Energy Plasmon Modes in Metamaterial-filled Double-layer Graphene-wrapped Cylindrical Waveguides

Abstract

The characteristics of hybrid surface plasmon modes in a double-layer graphene cylindrical waveguide filled with metamaterials are theoretically investigated. The dispersion relation for different configurations of metamaterials (double positive (DPS)-graphene-double negative (DNG)-graphene-DPS and DNG-graphene-DPS-graphene-DNG) is derived by solving Maxwell’s equations for cylindrical symmetry and implementing impedance boundary conditions at the interface. The Kubo formalism is used for the modeling of the electromagnetic response of graphene. The influence of the interlayer distance of graphene, chemical potential of graphene, and permittivity of interlayer metamaterials on the dispersion curve, effective mode index, propagation length, and phase velocity are presented. It is observed that the existence of double layers of graphene along with metamaterials provides better control and tuning of the propagation of the surface waves. The coupled surface plasmon polariton (SPP) and surface phonon polariton (SPhP) in the optical regime are observed due to the coupling of electromagnetic waves between graphene layers. The forward- and backward-propagating surface waves for the fundamental mode are studied for different waveguide configurations.

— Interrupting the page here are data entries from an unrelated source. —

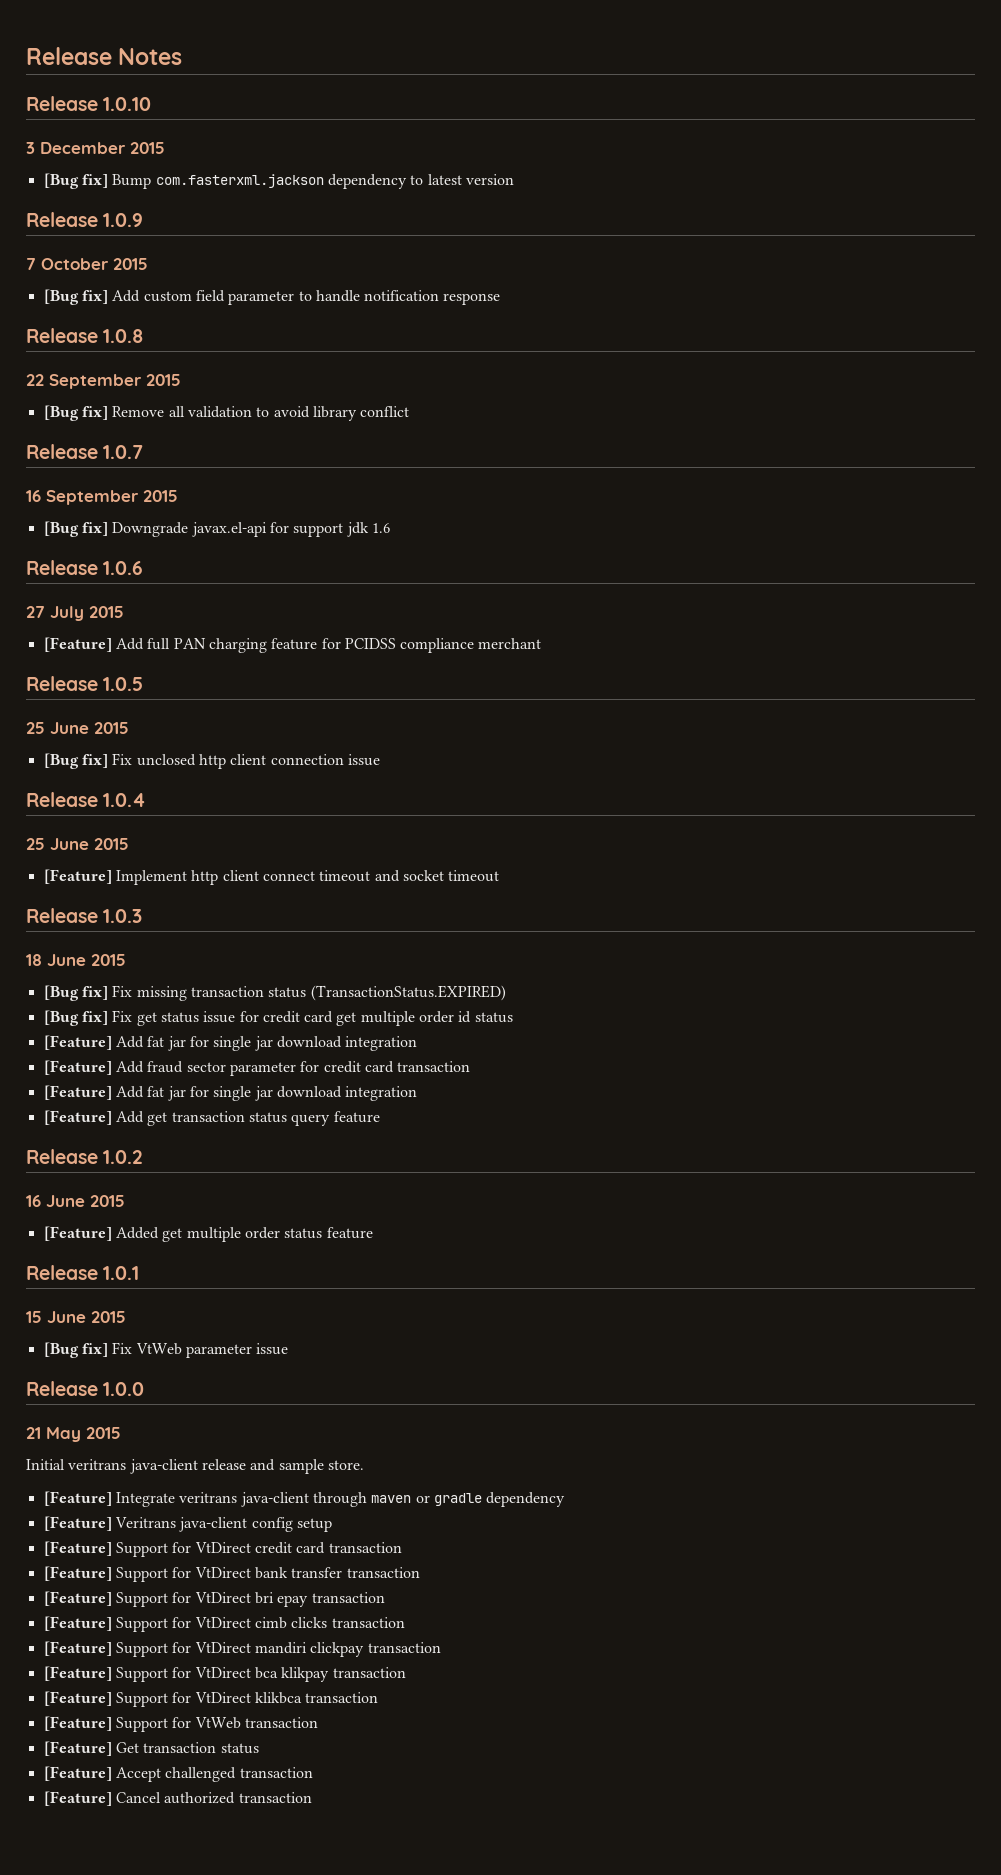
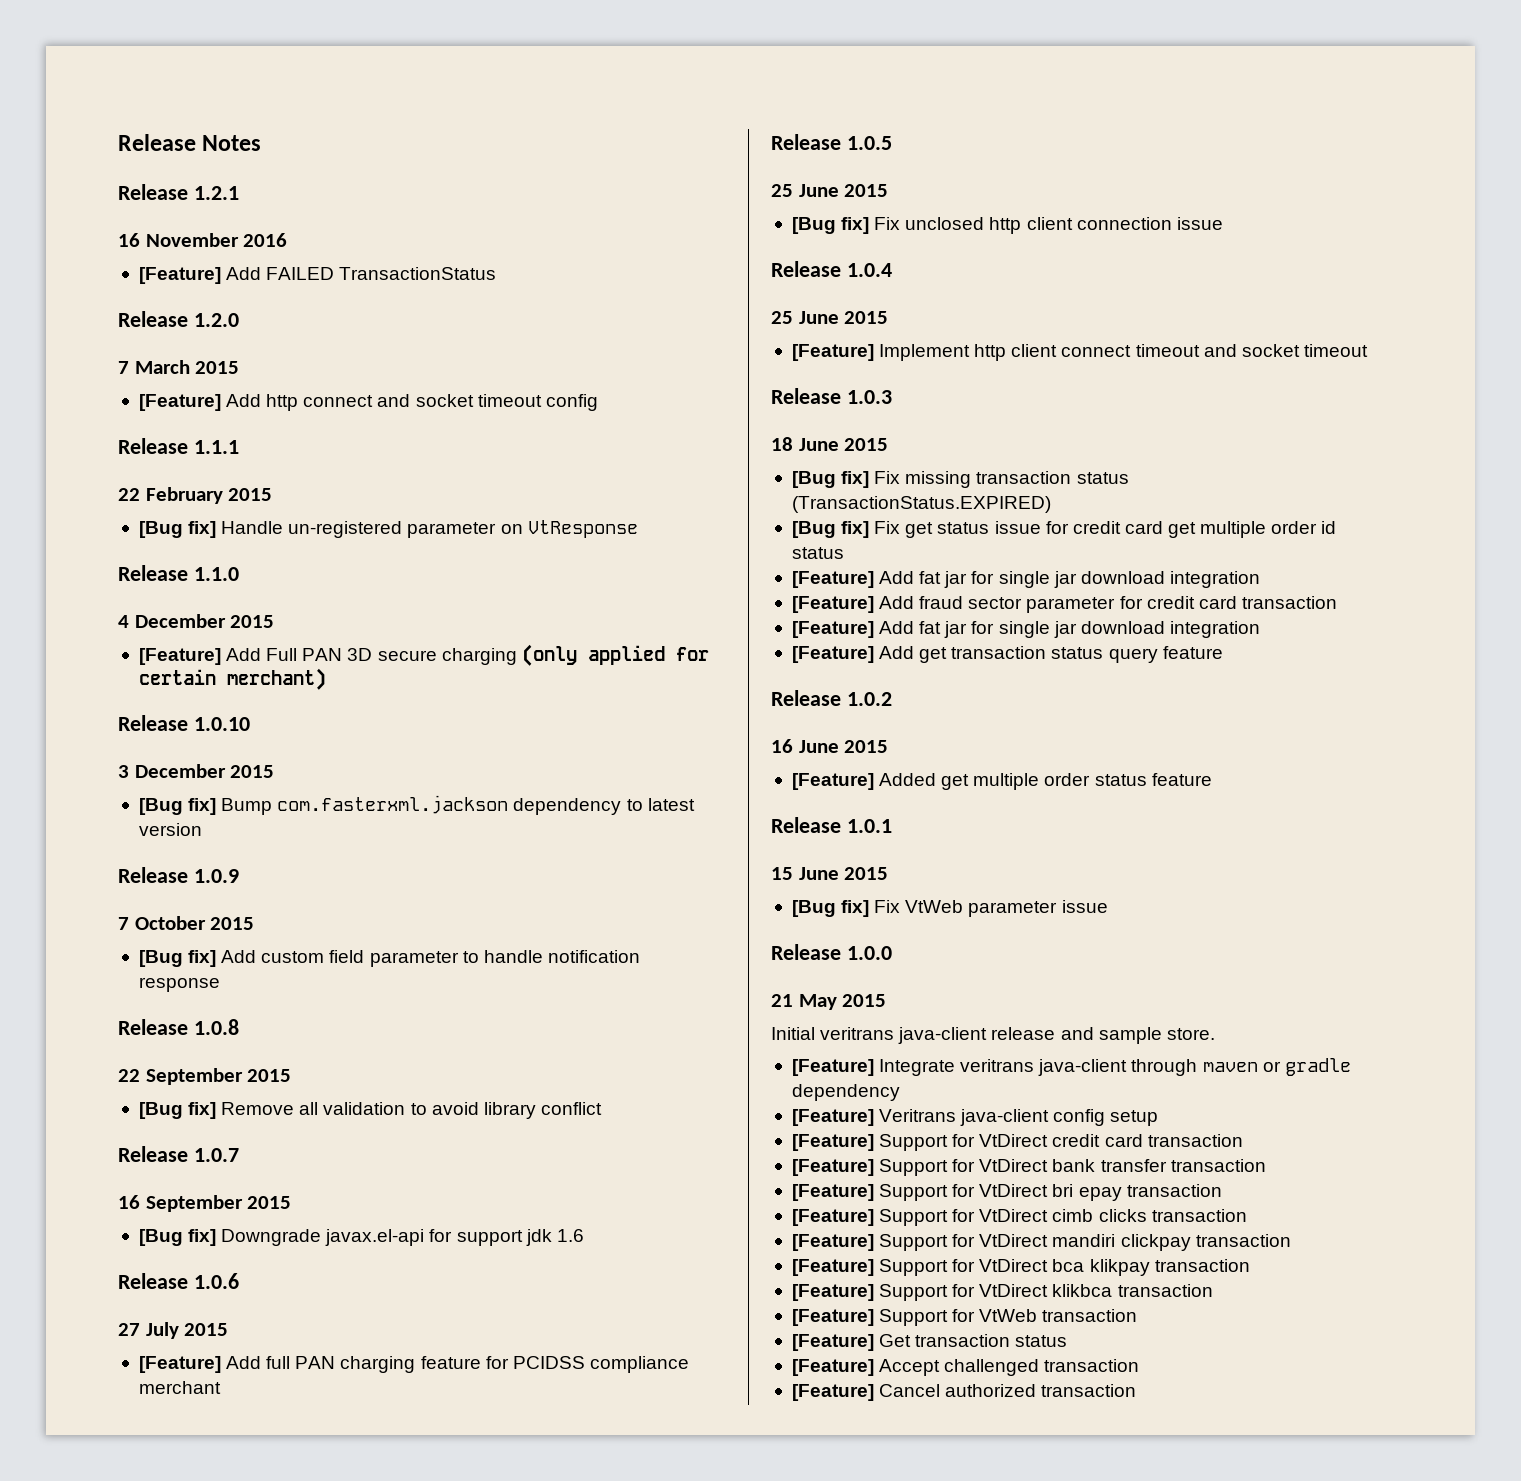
+ Release 1.2.1
+ 16 November 2016
+ [Feature] Add FAILED TransactionStatus
+ Release 1.2.0
+ 7 March 2015
+ [Feature] Add http connect and socket timeout config
+ Release 1.1.1
+ 22 February 2015
+ [Bug fix] Handle un-registered parameter on VtResponse
+ Release 1.1.0
+ 4 December 2015
+ [Feature] Add Full PAN 3D secure charging (only applied for certain merchant)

The active trapping of light and tunable fast and ultraslow plasmon modes for both forward and backward propagation modes for the proposed design may enable the realization of potential optoelectronic applications, such as modulators, fast forward-wave amplifiers, frequency selectors, back wave contra couplers, thermal sensors, circular polarizers, slow light devices, infrared (IR) and molecular spectroscopy, on-chip buffers, communication switches, and energy devices.